Task requirements: Report every line of the material that contains the string "COLOMBIA".

======== Records provided

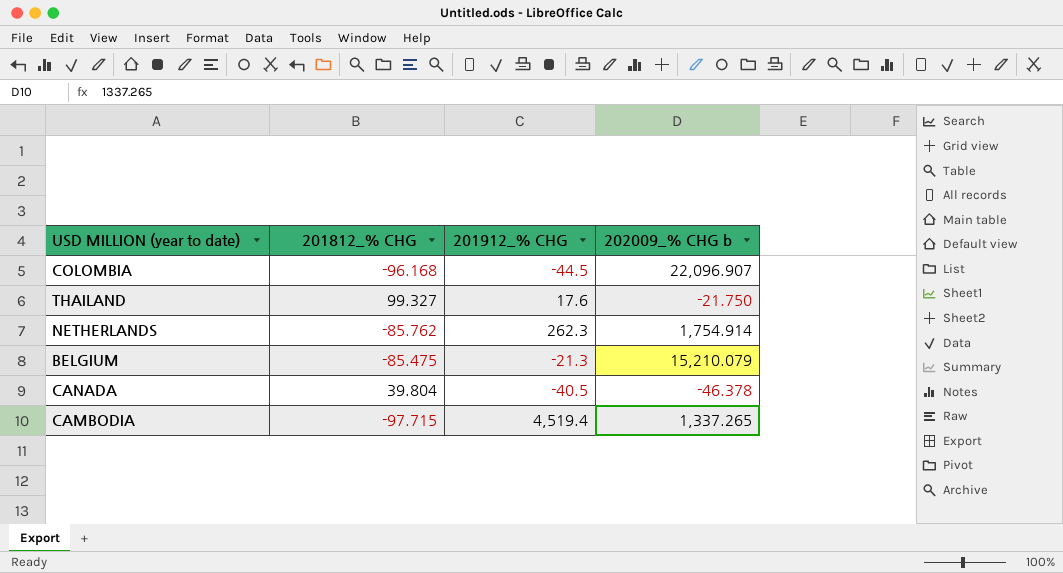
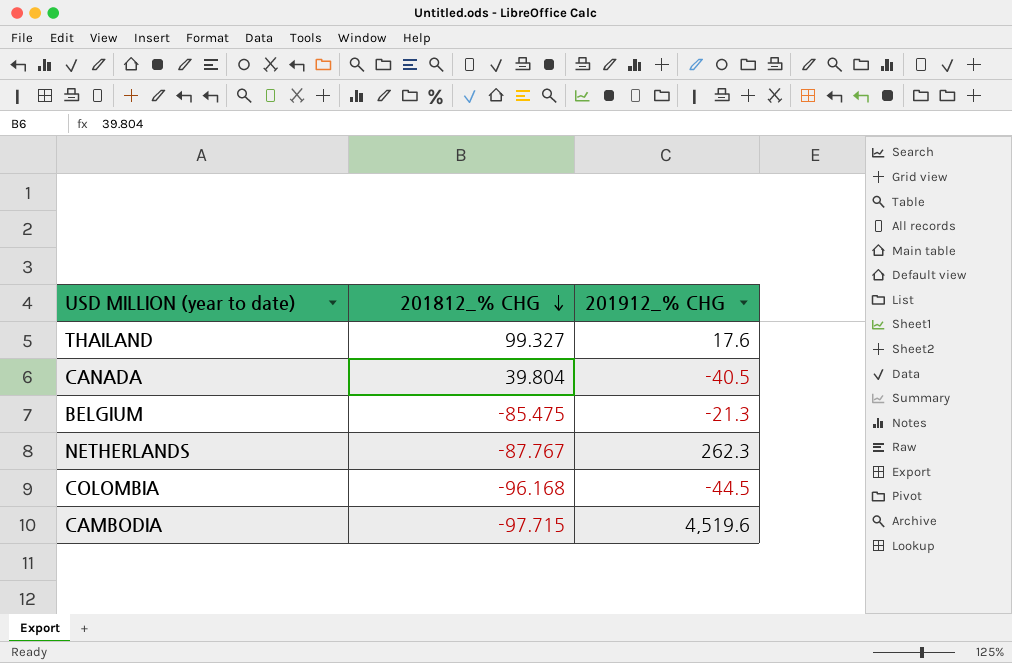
row order: none -> 201812_% CHG descending
column 202009_% CHG b | position: 4 -> none
NETHERLANDS | 201812_% CHG: -85.762 -> -87.767
CAMBODIA | 201912_% CHG: 4,519.4 -> 4,519.6

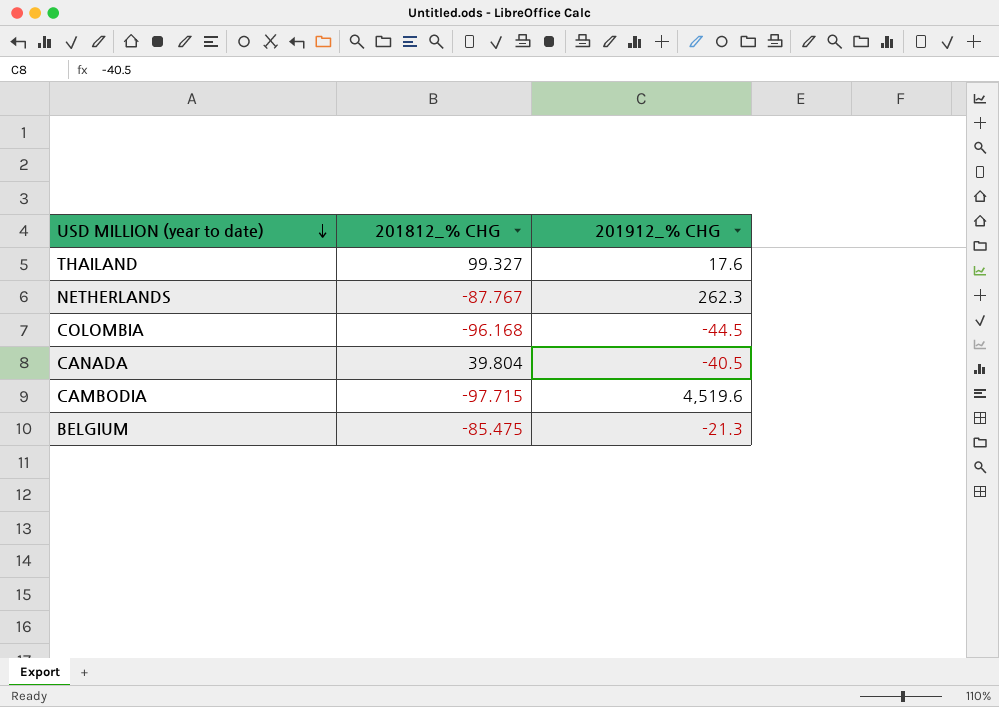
row order: 201812_% CHG descending -> USD MILLION (year to date) descending

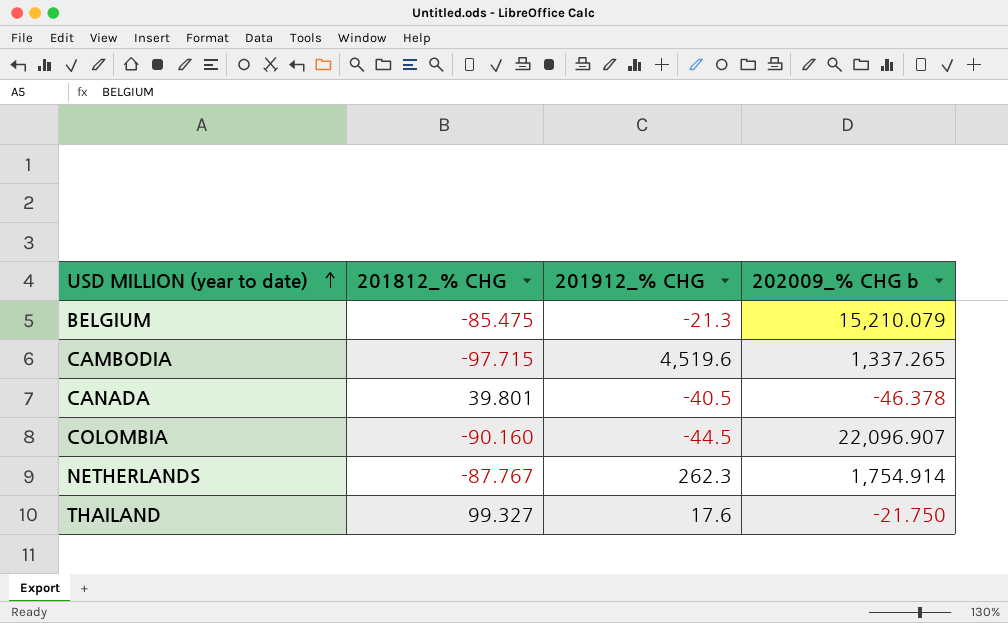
row order: USD MILLION (year to date) descending -> USD MILLION (year to date) ascending
column 202009_% CHG b | position: none -> 4
CANADA | 201812_% CHG: 39.804 -> 39.801
COLOMBIA | 201812_% CHG: -96.168 -> -90.160

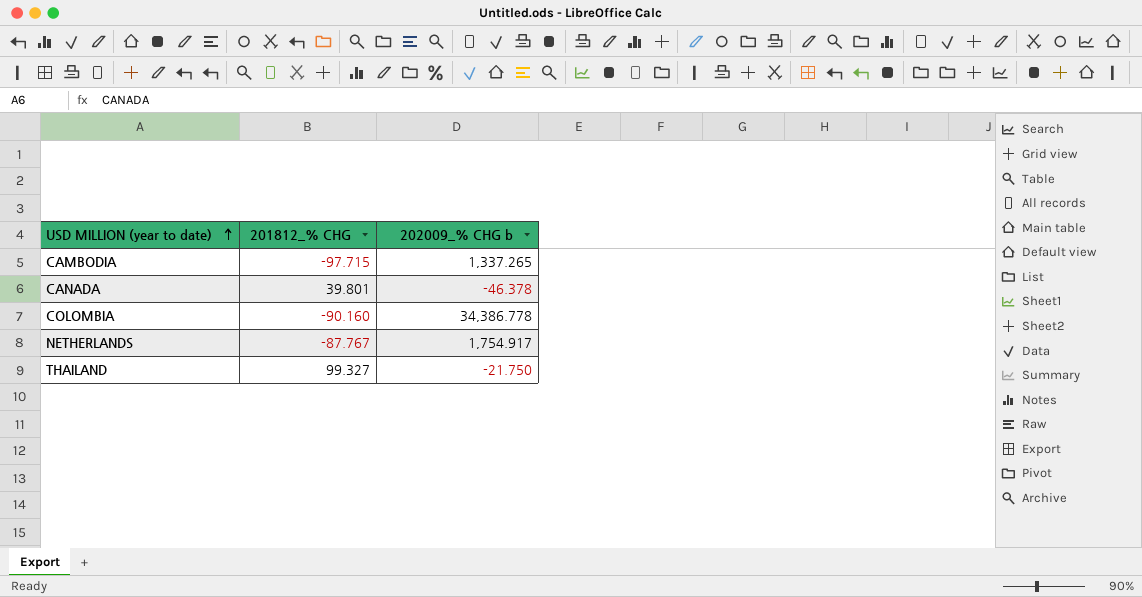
column 201912_% CHG | position: 3 -> none
row BELGIUM: -85.475 | -21.3 | 15,210.079 -> none
COLOMBIA | 202009_% CHG b: 22,096.907 -> 34,386.778
NETHERLANDS | 202009_% CHG b: 1,754.914 -> 1,754.917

================

Response:
COLOMBIA | 201812_% CHG: -96.168 -> -90.160
COLOMBIA | 202009_% CHG b: 22,096.907 -> 34,386.778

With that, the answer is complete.